Embora o perfil de atendimento dos hospitais regionais que estavam mobilizados a atender pacientes covid mude nos próximos dias para não covid, os pacientes com sintomas respiratórios continuarão a ser avaliados e atendidos na unidade. Porém, havendo necessidade de internação, eles serão direcionados a um dos hospitais de campanha. No Hran, a previsão é que até a próxima segunda-feira todos os 52 leitos da emergência estarão remobilizados e disponíveis para atender pacientes não covid.

Além disso, a unidade passa por reforma e readequação no pronto-socorro, onde foi isolada a área onde funcionava a antiga recepção e, neste local, serão disponibilizados 14 novos leitos. É o que explica o superintendente da Região de Saúde Central, Pedro Zancanaro.

“Com a readequação do pronto-socorro teremos 52 leitos não covid e 14 leitos em área isolada, para pacientes covid. Adaptamos todos os espaços para ter um fluxo limpo e não ter risco de pacientes com covid-19 terem contato com pacientes sem sintomas respiratórios. Fechamos as paredes até o teto e como estamos com leitos vagos no PS, oferecemos 10 vagas para dar suporte ao Hospital Regional do Guará”, informa.

Hoje, há somente quatro pacientes positivos para a covid-19 internados no pronto-socorro do Hran. O 6º e 7º andar do hospital ainda possuem enfermarias para pacientes com covid-19, mas serão totalmente desmobilizadas nos próximos dias. “O 6º andar deverá funcionar como enfermaria não covid e o 7º deverá ser destinado aos pacientes cirúrgicos da cirurgia plástica e da ginecologia e obstetrícia”.

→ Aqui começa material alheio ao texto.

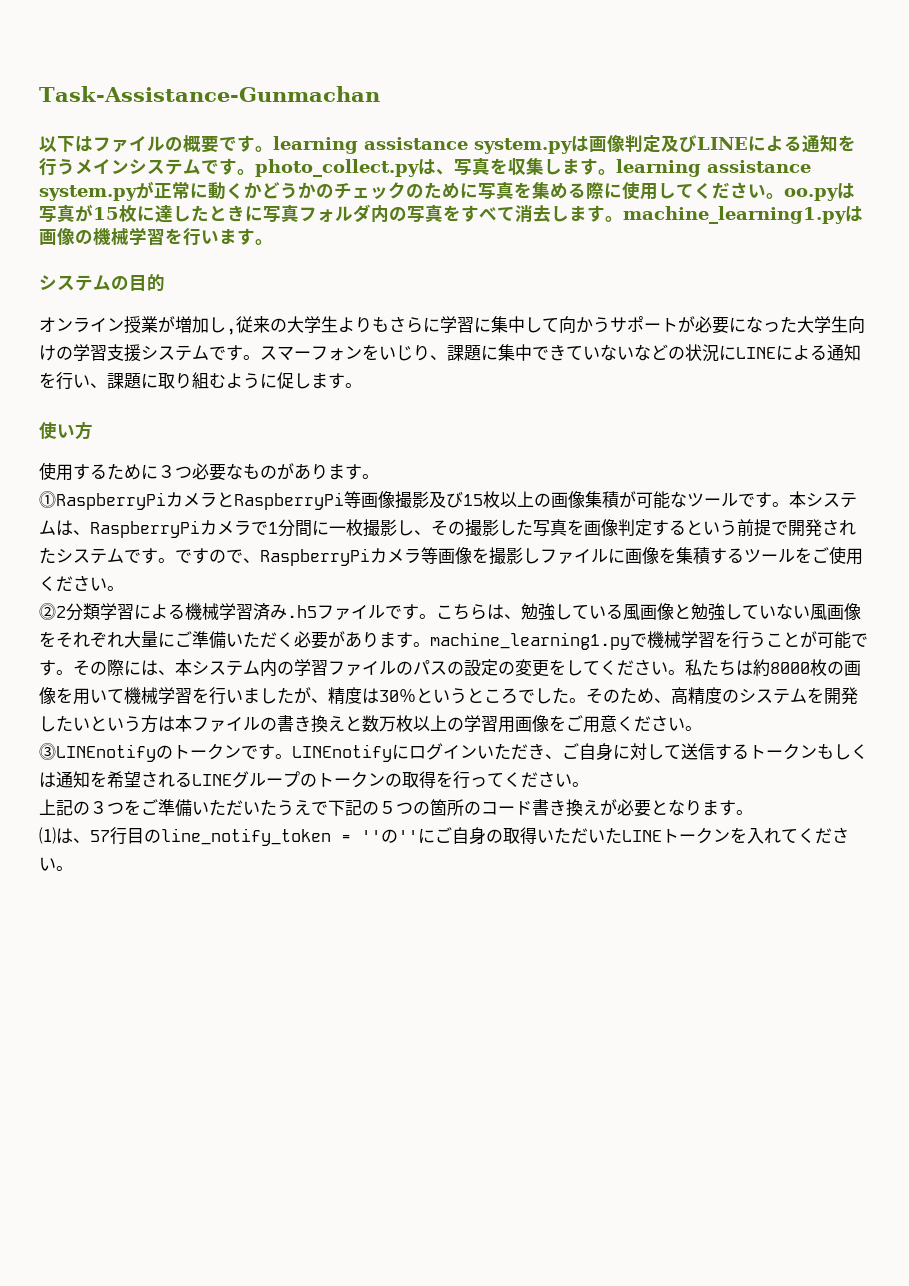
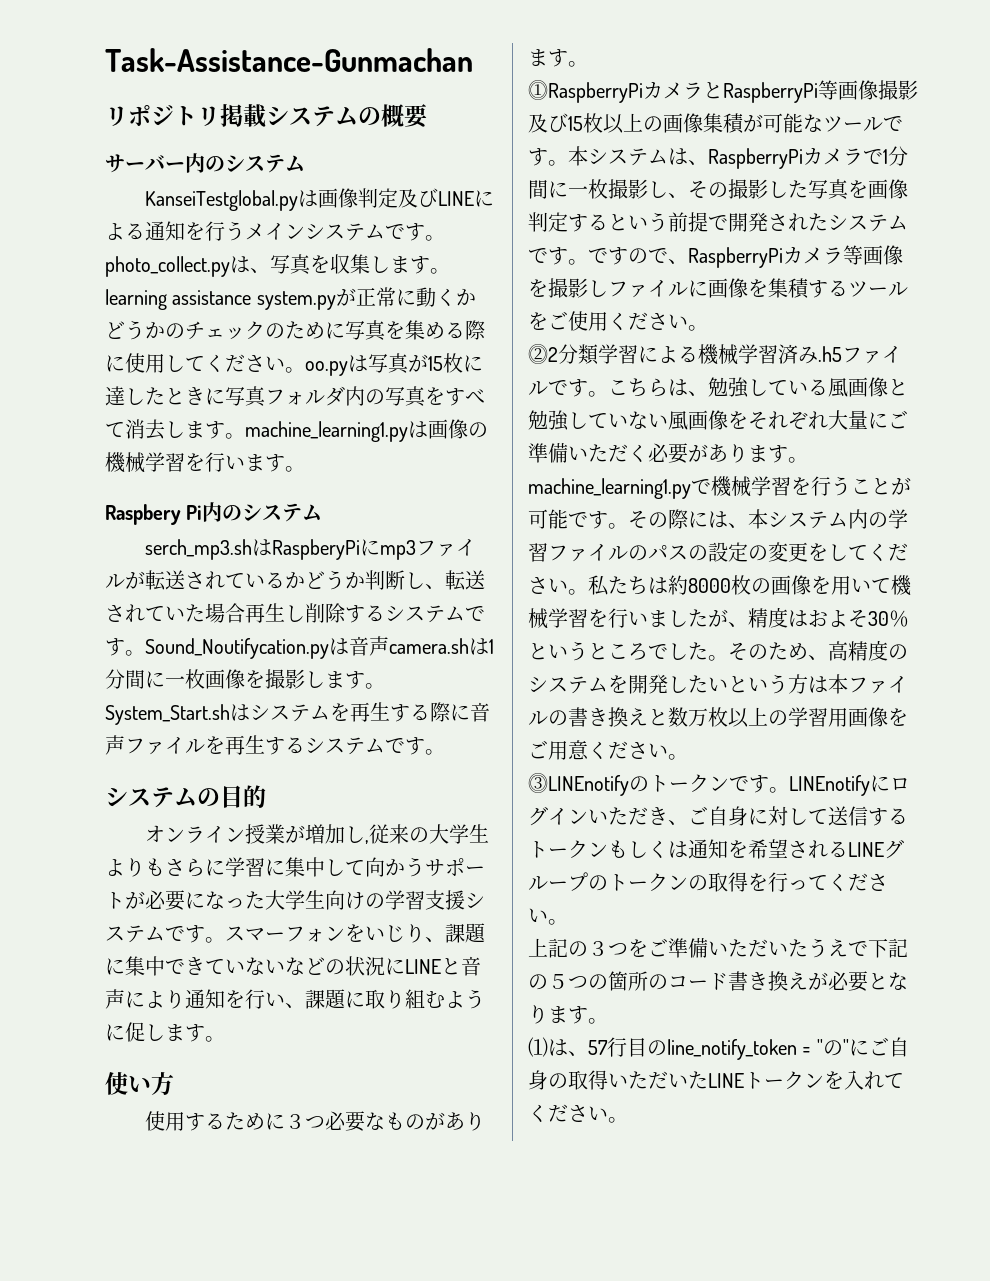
[39,135,572,154] 以下はファイルの概要です。learning assistance system.py -> [105,104,428,128] [105,153,305,173] [145,190,299,211] リポジトリ掲載システムの概要 // サーバー内のシステム // KanseiTestglobal.py
(273, 242) none -> [105,502,323,525] [145,539,477,560] [105,570,485,591] [105,603,485,623] [105,636,494,659] [105,669,385,689] [105,702,490,725] [105,735,445,755] // Raspbery Pi内のシステム // serch_mp3.shはRaspberyPiにmp3ファイルが転送されているかどうか判断し、転送されていた場合再生し削除するシステムです。Sound_Noutifycation.pyは音声camera.shは1分間に一枚画像を撮影します。System_Start.shはシステムを再生する際に音声ファイルを再生するシステムです。
[776,345,827,361] による -> [441,956,481,976] [105,989,185,1009] と音声により
(379, 696) none -> [808,609,868,627] およそ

Segundo Zancanaro, a prioridade é voltar o Hran à assistência não covid. “Os 20 leitos de UTI já foram remobilizados para pacientes sem covid-19. Desde novembro as cirurgias estão com fluxo duplo, com uma sala exclusiva para os pacientes com covid-19. Também tem fluxo duplo a ginecologia e obstetrícia, que atende pacientes covid e não covid”, informa.

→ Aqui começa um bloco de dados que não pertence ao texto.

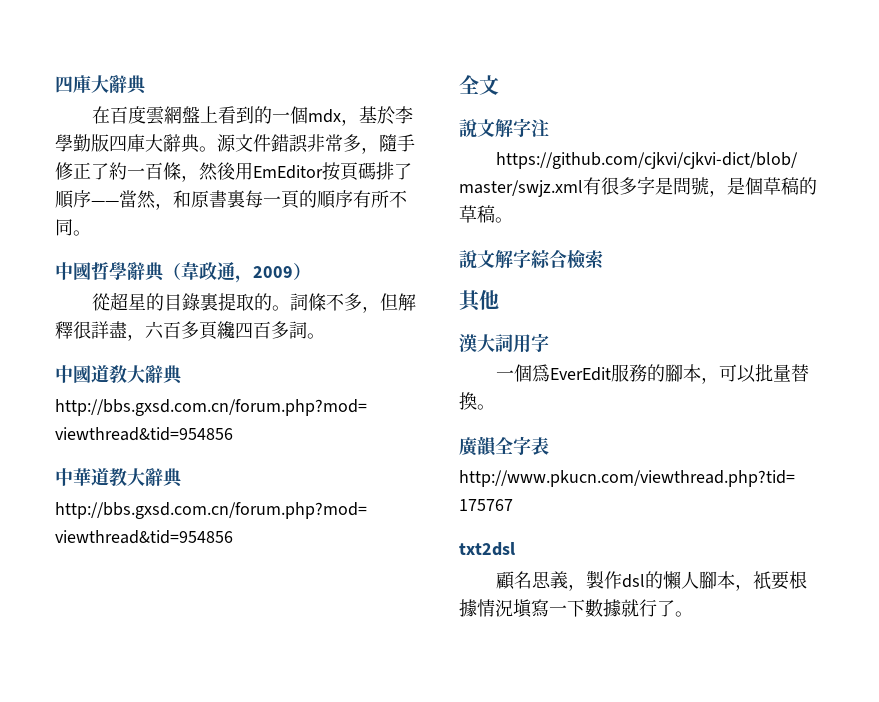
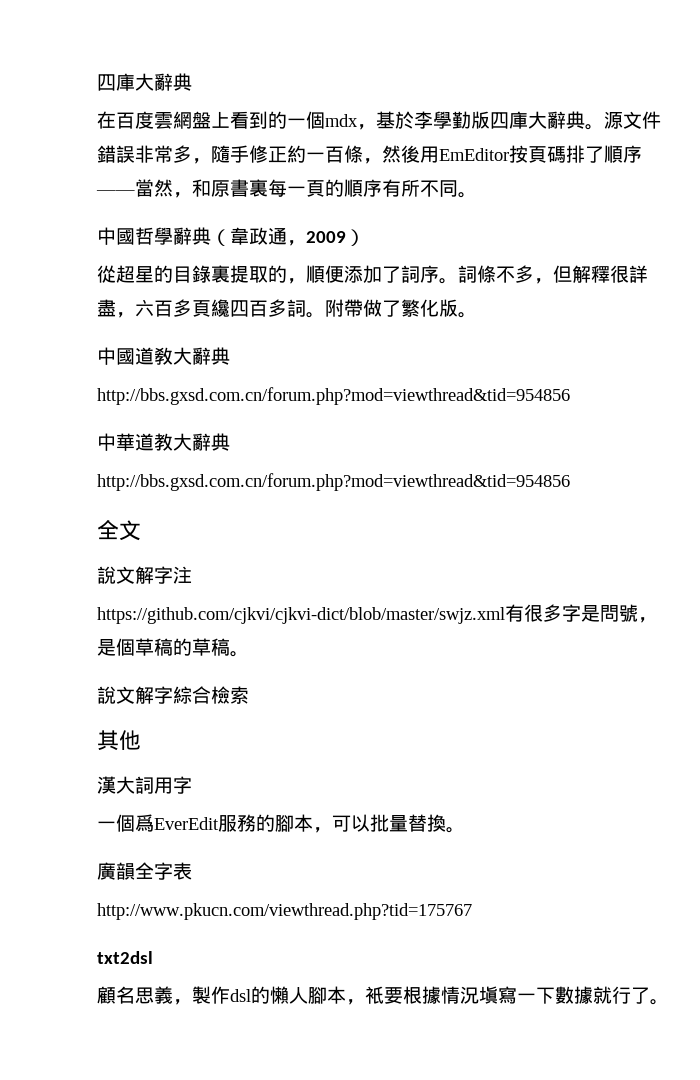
[91,163,109,180] 了 -> (287, 154) none
(273, 302) none -> [287,265,439,284] ，順便添加了詞序
(325, 336) none -> [325,299,477,318] 附帶做了繁化版。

No caso da cirurgia geral, a especialidade está totalmente voltada para pacientes não covid. O Hran já voltou a realizar procedimentos cirúrgicos eletivos como, cirurgias plásticas, bariátricas, urológicas e cirurgias gerais (hérnias e vesículas). Hoje, são cinco salas do centro cirúrgico funcionando, onde são realizadas duas cirurgias por período, totalizando 60 procedimentos eletivos semanais. Além dos procedimentos de emergência.

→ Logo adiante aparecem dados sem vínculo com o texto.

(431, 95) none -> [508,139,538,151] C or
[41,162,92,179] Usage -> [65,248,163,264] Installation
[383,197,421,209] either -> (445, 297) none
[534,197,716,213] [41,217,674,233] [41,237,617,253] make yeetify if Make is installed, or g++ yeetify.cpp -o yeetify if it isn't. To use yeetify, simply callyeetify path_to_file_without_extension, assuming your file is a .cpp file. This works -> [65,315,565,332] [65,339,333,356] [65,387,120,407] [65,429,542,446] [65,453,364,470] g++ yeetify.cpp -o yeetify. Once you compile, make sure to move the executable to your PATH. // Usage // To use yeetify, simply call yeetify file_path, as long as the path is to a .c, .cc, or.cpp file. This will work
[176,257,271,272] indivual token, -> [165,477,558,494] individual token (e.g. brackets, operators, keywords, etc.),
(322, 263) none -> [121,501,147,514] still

“Com os hospitais de campanha e o avanço da vacinação, houve um declínio da doença e, com isso, a própria equipe solicitou que a gente retomasse o Hran à assistência não covid, tendo em vista que ficamos por 1 ano e meio totalmente mobilizados para a covid-19”, afirma.

O superintendente destaca também que o Hran é credenciado no programa de residência médica e muitas especialidades foram prejudicadas por conta da pandemia. Por isso, é interessante que o hospital volte a atender na sua integralidade, porque os residentes precisam aprender e garantir qualidade em suas formações.

“Com a pandemia, os residentes de especialidades como cirurgia geral tiveram que ir para outros hospitais e precisamos voltar a ter residentes aqui de diversas especialidades, caso contrário, perderemos o credenciamento junto ao programa de residência médica”, conclui.